▸ Try it
Give back nothing but the number of lines in these entries that contain the word "align".

-- Opening Marker --

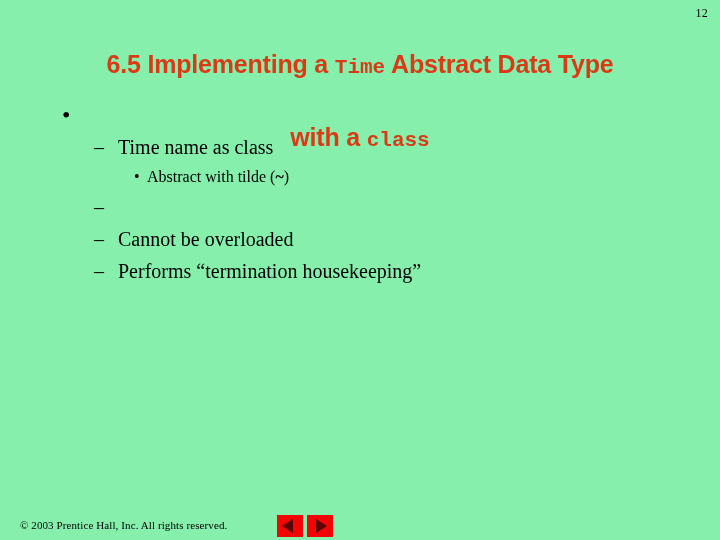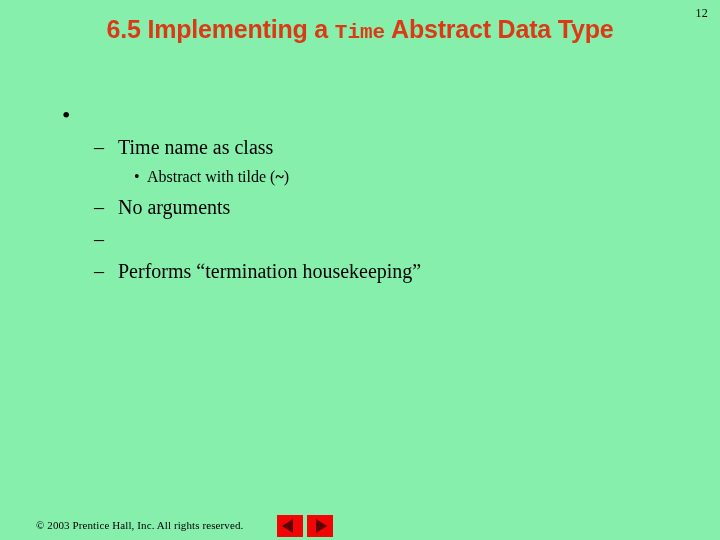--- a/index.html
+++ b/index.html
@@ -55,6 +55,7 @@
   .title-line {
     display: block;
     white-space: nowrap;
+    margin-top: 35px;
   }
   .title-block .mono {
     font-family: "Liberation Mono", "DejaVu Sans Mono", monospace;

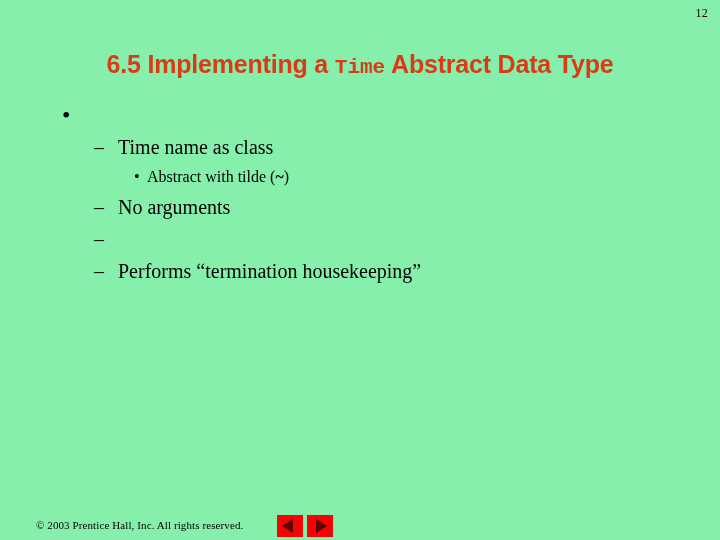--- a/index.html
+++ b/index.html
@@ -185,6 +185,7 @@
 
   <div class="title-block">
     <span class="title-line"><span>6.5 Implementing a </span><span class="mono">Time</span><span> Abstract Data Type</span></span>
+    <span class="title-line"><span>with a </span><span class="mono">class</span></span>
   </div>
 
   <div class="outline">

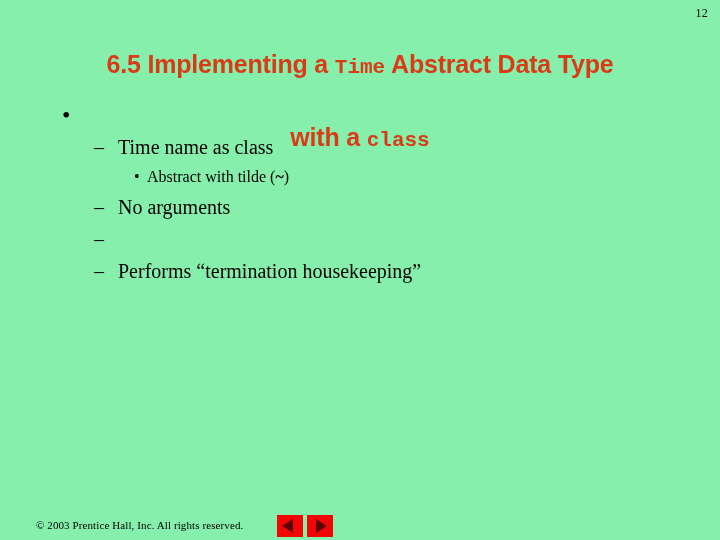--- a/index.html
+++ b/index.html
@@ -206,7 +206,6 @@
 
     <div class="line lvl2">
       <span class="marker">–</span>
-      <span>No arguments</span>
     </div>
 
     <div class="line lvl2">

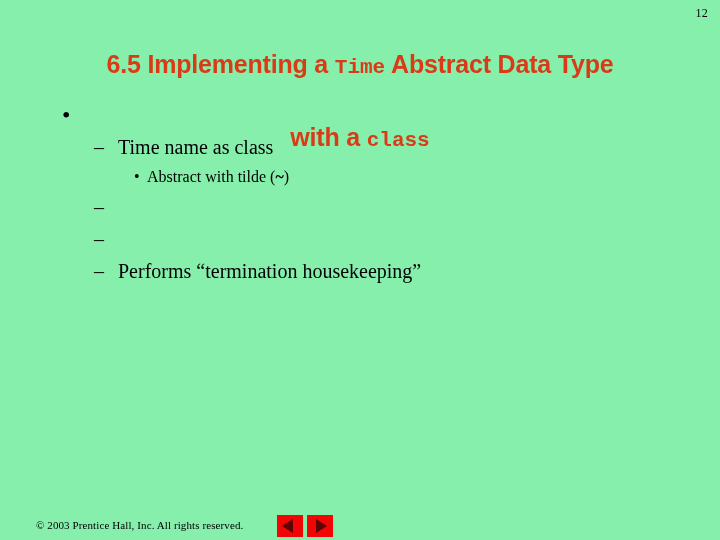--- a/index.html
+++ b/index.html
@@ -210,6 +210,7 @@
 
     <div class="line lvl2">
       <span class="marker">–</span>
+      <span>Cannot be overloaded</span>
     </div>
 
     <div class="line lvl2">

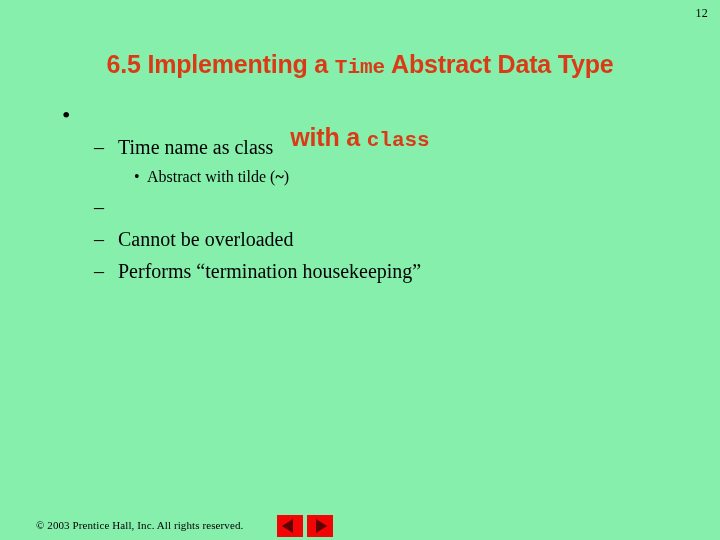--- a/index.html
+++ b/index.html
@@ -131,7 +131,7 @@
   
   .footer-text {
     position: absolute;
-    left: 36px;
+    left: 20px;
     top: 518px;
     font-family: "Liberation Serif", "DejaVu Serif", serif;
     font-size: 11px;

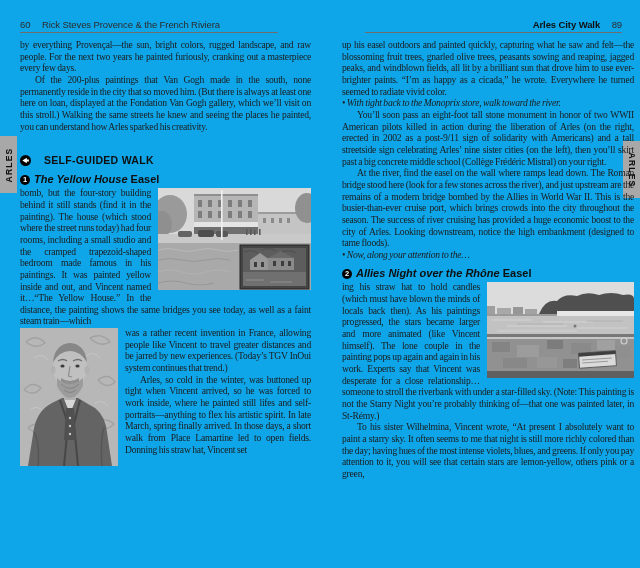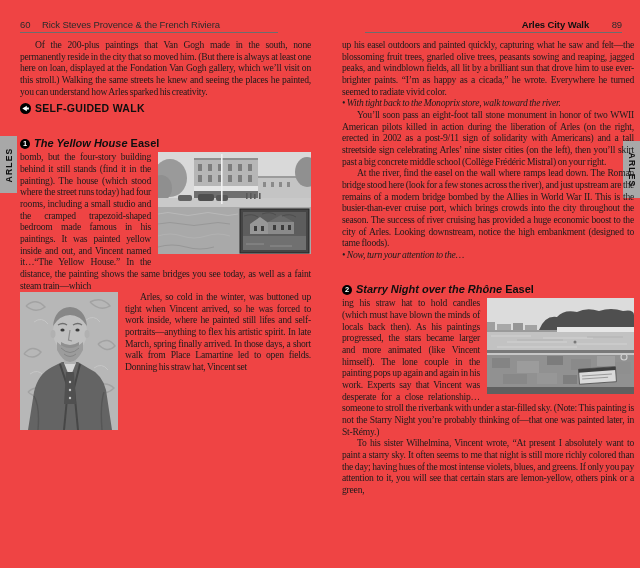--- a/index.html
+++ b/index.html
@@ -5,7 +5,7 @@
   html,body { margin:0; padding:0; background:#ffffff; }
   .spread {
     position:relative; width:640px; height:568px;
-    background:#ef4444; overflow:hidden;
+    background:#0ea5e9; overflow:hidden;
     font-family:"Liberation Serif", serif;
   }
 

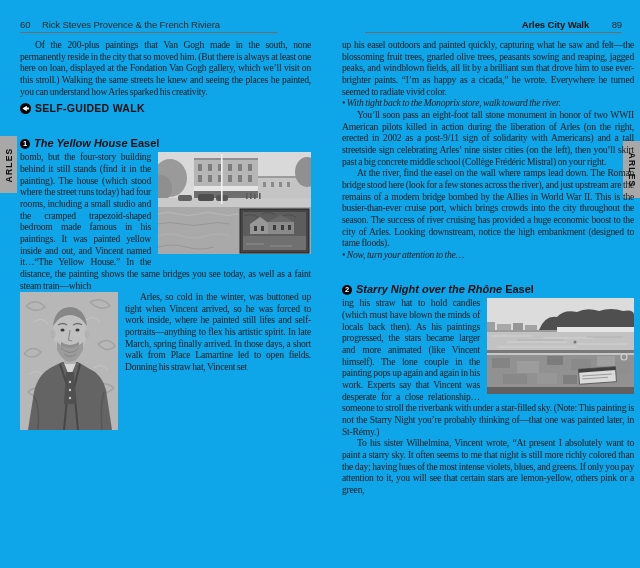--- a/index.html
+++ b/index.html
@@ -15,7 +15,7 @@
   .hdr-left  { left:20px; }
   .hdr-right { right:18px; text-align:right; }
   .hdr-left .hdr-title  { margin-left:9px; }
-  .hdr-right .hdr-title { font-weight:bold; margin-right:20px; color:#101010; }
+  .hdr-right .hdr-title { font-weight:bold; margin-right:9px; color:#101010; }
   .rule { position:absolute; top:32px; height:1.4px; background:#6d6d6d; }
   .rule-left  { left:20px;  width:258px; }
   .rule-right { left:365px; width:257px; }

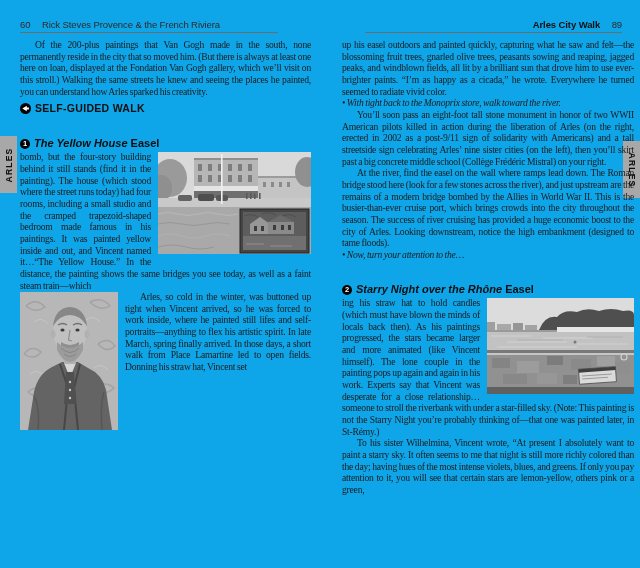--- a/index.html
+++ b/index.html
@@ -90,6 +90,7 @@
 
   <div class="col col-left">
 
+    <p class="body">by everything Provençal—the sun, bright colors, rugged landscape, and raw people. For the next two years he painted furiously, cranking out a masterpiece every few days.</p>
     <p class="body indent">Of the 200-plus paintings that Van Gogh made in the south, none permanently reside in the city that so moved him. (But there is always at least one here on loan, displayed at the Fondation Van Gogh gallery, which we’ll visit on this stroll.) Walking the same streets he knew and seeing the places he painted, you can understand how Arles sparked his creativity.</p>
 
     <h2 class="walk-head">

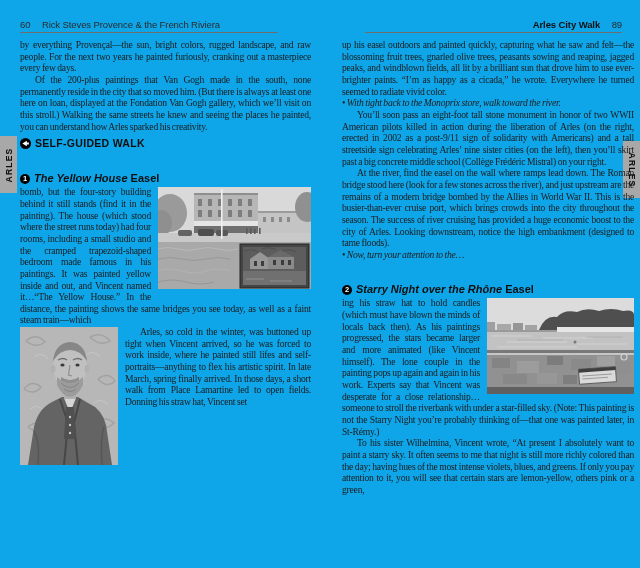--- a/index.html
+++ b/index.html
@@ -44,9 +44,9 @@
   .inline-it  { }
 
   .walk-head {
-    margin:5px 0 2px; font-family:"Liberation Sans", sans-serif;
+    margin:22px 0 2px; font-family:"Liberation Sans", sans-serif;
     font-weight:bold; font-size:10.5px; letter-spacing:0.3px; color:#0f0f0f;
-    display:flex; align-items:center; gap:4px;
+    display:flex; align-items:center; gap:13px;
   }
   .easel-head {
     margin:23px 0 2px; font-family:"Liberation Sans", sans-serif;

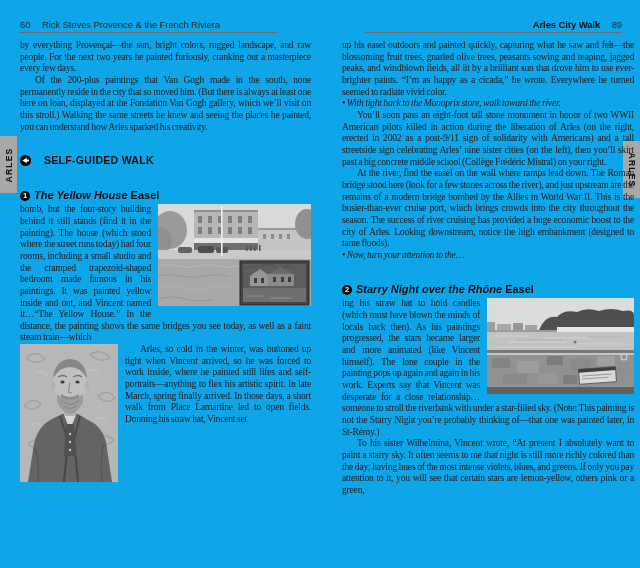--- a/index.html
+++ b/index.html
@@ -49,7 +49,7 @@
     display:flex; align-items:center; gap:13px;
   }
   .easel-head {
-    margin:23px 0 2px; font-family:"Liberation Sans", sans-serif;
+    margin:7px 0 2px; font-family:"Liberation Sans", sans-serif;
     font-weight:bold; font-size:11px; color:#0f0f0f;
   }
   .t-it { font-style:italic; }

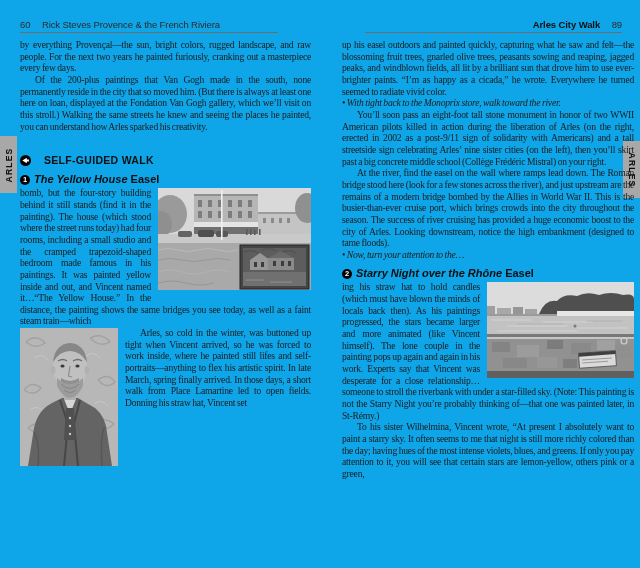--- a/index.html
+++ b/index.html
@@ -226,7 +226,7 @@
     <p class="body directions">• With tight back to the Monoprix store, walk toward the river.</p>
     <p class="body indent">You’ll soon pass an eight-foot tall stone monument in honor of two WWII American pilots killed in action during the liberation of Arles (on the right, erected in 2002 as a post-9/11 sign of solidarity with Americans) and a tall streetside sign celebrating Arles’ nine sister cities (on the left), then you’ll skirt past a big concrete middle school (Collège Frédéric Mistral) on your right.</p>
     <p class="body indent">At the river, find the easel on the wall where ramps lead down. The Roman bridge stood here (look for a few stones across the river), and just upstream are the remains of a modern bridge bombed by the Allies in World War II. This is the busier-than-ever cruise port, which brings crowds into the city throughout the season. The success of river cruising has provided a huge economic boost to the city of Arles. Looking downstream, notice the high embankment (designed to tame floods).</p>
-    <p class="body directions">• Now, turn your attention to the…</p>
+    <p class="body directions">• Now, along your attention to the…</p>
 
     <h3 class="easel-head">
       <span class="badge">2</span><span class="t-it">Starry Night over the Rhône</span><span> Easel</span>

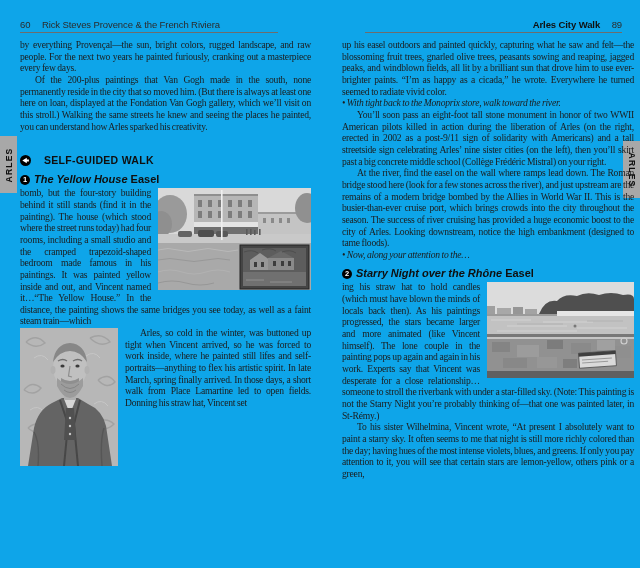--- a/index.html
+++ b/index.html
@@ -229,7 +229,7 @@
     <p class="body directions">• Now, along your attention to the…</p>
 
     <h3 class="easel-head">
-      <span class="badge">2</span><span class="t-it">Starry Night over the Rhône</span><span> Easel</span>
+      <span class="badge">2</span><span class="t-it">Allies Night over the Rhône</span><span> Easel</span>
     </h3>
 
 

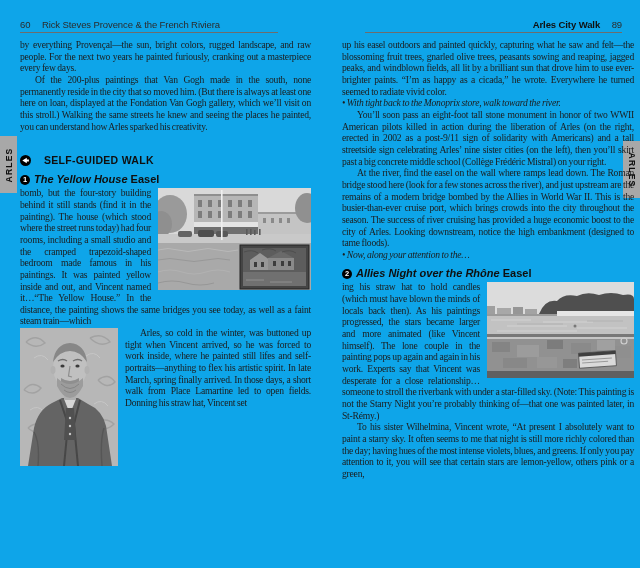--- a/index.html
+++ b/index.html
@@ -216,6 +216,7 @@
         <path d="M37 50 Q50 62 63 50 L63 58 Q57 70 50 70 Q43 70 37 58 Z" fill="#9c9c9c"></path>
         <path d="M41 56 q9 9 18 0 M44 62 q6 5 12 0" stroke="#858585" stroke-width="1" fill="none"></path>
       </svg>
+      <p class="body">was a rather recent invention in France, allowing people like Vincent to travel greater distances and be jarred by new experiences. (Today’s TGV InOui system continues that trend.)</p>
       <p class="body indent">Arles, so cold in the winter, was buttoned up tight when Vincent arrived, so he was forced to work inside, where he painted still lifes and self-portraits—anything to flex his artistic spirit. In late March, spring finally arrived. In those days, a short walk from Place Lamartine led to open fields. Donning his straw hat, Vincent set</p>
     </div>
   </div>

-- Closing Marker --

▸ Answer to this problem
4